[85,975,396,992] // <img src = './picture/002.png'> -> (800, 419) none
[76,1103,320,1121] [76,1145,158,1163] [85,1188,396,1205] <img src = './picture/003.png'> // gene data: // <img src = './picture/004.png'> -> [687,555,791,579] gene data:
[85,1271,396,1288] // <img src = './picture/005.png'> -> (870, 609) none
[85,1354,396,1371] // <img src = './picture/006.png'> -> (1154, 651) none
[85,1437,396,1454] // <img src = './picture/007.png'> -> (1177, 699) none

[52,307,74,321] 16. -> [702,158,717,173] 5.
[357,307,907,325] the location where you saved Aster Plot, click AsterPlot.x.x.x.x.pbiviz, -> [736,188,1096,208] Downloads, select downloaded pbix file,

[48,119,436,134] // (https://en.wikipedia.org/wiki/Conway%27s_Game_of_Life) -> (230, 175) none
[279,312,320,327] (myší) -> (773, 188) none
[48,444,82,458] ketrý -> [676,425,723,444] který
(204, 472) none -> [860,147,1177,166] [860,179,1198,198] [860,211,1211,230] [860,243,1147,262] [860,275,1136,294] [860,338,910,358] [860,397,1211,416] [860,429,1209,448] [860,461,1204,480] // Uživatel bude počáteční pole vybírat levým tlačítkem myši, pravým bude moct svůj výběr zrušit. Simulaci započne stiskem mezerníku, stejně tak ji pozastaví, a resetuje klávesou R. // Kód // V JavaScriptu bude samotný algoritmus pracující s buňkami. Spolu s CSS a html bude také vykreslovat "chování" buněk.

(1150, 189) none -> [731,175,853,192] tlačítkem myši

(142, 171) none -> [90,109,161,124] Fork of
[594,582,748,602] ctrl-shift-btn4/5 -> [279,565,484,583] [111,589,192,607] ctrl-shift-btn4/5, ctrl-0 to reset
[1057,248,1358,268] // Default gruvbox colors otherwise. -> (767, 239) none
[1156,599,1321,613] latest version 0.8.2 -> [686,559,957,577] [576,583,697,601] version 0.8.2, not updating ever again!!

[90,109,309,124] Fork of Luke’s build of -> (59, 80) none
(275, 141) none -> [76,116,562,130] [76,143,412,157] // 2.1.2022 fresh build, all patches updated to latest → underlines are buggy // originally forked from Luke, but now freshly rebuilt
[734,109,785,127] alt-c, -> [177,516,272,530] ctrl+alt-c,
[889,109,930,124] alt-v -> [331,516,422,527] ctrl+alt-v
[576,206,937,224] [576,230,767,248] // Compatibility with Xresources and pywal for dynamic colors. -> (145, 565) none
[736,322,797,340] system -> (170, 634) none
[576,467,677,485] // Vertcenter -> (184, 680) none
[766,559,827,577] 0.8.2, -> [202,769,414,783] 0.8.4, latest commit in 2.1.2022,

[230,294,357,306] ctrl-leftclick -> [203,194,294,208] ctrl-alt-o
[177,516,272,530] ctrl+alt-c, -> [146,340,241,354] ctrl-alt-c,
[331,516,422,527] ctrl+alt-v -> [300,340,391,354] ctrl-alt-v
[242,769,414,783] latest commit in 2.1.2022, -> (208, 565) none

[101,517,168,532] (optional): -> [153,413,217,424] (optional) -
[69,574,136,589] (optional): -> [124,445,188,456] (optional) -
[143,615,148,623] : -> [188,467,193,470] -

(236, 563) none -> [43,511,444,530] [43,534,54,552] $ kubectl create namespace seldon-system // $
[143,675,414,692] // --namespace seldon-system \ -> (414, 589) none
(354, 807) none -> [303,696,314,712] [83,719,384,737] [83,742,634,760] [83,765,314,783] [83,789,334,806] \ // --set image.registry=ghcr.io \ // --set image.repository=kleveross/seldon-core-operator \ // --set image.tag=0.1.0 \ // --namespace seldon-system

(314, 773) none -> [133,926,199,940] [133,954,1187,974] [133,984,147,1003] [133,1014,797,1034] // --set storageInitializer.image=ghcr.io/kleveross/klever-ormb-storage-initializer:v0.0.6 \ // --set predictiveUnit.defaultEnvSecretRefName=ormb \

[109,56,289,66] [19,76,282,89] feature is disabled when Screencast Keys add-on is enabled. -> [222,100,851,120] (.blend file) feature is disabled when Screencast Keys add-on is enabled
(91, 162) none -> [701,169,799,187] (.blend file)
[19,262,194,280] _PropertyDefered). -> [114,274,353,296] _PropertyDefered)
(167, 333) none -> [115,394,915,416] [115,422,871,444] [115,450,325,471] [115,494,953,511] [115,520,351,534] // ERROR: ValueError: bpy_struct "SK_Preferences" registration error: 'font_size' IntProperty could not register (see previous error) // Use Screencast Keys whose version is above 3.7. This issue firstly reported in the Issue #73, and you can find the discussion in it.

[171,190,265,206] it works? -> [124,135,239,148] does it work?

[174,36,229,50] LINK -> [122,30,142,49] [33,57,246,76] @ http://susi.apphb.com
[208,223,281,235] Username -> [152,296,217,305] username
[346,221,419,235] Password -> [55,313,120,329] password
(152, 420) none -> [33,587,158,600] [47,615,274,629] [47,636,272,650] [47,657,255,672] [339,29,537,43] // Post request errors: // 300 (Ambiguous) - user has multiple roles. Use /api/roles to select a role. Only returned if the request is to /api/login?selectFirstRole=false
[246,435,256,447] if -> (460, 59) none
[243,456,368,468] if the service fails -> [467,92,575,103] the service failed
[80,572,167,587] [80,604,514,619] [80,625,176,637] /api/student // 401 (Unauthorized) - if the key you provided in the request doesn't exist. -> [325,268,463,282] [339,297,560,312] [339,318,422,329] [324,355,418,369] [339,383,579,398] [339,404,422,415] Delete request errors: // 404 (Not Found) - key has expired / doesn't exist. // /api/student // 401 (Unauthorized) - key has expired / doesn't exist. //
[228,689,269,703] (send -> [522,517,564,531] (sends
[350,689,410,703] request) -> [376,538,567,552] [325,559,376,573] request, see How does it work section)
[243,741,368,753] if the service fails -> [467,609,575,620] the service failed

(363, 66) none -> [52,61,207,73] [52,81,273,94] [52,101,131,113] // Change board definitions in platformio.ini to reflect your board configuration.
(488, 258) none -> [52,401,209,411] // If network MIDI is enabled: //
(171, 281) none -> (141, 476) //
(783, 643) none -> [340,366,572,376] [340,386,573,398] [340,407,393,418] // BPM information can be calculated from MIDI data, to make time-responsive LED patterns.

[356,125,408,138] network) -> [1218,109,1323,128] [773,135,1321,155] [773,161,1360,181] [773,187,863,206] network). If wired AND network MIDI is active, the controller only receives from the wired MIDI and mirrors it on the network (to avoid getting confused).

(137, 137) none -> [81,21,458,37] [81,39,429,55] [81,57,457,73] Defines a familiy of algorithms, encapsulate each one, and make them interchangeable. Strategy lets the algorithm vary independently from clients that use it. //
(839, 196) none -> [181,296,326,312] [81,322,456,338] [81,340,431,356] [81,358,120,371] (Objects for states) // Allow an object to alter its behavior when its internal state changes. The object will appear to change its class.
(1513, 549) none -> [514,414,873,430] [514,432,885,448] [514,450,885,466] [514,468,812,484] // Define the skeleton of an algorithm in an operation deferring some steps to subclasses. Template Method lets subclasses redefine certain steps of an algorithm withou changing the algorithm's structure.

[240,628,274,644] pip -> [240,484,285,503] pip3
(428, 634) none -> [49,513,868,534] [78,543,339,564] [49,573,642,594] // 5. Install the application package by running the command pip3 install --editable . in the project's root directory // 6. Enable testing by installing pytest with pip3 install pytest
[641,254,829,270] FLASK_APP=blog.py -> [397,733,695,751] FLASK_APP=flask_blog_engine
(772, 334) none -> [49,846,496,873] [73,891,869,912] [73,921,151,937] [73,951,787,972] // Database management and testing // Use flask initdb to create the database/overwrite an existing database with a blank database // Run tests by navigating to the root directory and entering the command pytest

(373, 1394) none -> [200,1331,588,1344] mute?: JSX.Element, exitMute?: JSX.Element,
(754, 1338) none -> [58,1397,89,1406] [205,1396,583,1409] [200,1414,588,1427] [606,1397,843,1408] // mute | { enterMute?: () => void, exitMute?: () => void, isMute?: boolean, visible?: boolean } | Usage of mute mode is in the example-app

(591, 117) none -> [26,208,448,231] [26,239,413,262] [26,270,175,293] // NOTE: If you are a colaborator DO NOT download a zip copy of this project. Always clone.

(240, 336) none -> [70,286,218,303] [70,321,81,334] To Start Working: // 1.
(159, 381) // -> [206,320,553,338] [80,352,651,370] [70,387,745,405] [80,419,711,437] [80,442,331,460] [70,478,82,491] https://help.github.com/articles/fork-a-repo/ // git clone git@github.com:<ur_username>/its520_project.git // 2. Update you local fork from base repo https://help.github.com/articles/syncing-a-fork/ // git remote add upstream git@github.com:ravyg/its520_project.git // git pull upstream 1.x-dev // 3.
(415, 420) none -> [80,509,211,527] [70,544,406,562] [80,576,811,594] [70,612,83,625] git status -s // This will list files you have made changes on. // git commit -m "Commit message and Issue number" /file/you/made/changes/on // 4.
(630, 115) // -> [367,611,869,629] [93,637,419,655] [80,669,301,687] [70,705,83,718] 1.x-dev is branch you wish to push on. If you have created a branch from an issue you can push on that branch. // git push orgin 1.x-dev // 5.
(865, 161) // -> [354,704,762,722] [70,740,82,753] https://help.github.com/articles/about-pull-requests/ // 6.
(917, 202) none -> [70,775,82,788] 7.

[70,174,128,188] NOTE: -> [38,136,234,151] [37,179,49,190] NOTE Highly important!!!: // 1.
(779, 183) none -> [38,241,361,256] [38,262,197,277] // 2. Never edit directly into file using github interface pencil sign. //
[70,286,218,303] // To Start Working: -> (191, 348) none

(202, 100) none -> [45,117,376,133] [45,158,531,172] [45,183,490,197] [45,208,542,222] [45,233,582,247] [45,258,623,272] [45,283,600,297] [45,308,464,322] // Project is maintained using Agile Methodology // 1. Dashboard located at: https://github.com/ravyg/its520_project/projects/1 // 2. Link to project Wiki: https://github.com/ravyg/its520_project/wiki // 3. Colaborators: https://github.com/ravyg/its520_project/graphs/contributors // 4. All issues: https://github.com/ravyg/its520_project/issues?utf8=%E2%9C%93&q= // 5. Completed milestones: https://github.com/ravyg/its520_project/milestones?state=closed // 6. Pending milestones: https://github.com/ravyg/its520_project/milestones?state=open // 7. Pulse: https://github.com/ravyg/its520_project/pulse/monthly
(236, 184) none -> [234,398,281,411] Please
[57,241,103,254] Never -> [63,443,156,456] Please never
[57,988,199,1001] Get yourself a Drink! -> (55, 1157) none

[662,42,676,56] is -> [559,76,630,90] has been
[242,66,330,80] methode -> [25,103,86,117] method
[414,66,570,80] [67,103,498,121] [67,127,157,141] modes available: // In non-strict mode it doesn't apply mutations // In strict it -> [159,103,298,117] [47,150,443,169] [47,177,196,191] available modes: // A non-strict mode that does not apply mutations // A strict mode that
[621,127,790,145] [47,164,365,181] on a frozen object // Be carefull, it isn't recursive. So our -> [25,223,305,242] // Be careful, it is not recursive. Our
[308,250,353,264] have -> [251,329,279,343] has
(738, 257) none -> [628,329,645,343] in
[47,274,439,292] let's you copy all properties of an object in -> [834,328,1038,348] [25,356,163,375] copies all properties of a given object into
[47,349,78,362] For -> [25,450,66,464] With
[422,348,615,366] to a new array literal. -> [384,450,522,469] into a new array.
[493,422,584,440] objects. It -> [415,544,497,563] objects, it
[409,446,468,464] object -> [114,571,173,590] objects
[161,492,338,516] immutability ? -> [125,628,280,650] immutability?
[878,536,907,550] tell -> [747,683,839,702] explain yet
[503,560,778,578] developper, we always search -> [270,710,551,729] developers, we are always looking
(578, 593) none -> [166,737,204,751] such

____

● AIM OF THE EXERCISE: Among the entries above, the line containing "[734,109,785,127] alt-c, ->", the line containing "[177,516,272,530] ctrl+alt-c, ->", and all lines between them are to be restated word for word; nothing else belongs in the reply.

● REPLY:
[734,109,785,127] alt-c, -> [177,516,272,530] ctrl+alt-c,
[889,109,930,124] alt-v -> [331,516,422,527] ctrl+alt-v
[576,206,937,224] [576,230,767,248] // Compatibility with Xresources and pywal for dynamic colors. -> (145, 565) none
[736,322,797,340] system -> (170, 634) none
[576,467,677,485] // Vertcenter -> (184, 680) none
[766,559,827,577] 0.8.2, -> [202,769,414,783] 0.8.4, latest commit in 2.1.2022,

[230,294,357,306] ctrl-leftclick -> [203,194,294,208] ctrl-alt-o
[177,516,272,530] ctrl+alt-c, -> [146,340,241,354] ctrl-alt-c,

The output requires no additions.